AEGIS is a Chubby-style coordination service built on Apache Ratis. An LLM agent observes, classifies anomalies, drafts tuning PRs, and writes the postmortems — but never sits in the request path.
Every Kubernetes cluster, every Cassandra ring, every distributed lock relies on a coordination service — Chubby, ZooKeeper, etcd, Consul. They are battle-tested and they are operationally brutal: split-brain incidents, lease starvation, slow-follower cascades, and consensus-parameter tuning consume disproportionate on-call effort. Postmortems lag incidents.
Recent proposals to inject LLM reasoning into the consensus data plane have been rightly rejected by practitioners — consensus is too sensitive to non-determinism to put a language model in the commit path.

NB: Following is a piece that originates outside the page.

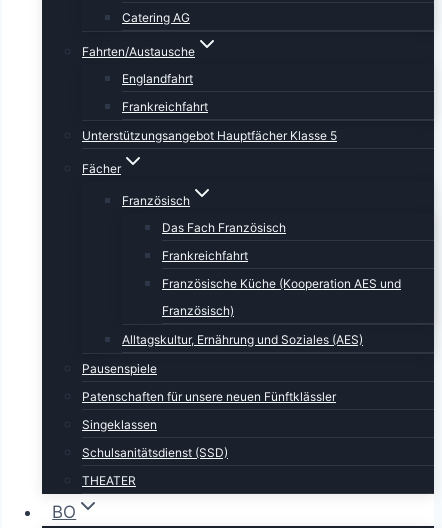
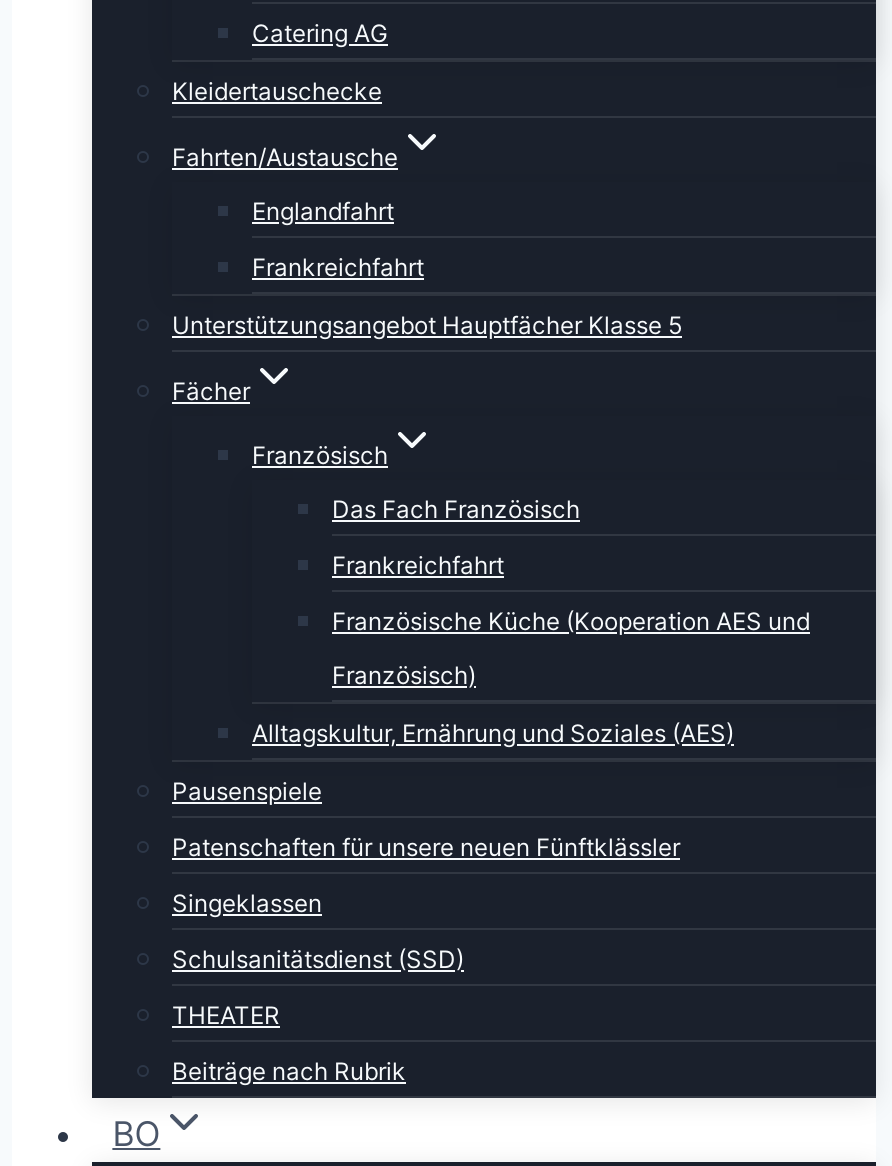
+ Kleidertauschecke

+ Beiträge nach Rubrik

The right place for an LLM agent is the control plane: observing, recommending, and documenting. Never deciding.
AEGIS is the open-source artifact making that argument concrete. The data plane is Apache Ratis with Chubby-style locks + leases + K-V watches. The control plane is a Python sidecar — LangGraph for the classifier and proposer, Claude Agent SDK for the postmortem drafter — that produces PRs and Issues only. A human reviewer holds every merge bit.
The data plane is deterministic Raft. The control plane is an agentic Python sidecar. They are physically separated. The agent's only path to mutate the cluster is opening a pull request against a versioned config repository — gated by a human.
Prometheus scrapes + Redis Streams XADD from every node.
LangGraph emits Anomaly{kind, severity, evidence}.
YAML patch + rollback opens against the config repo.
On critical anomalies — 7-section markdown Issue.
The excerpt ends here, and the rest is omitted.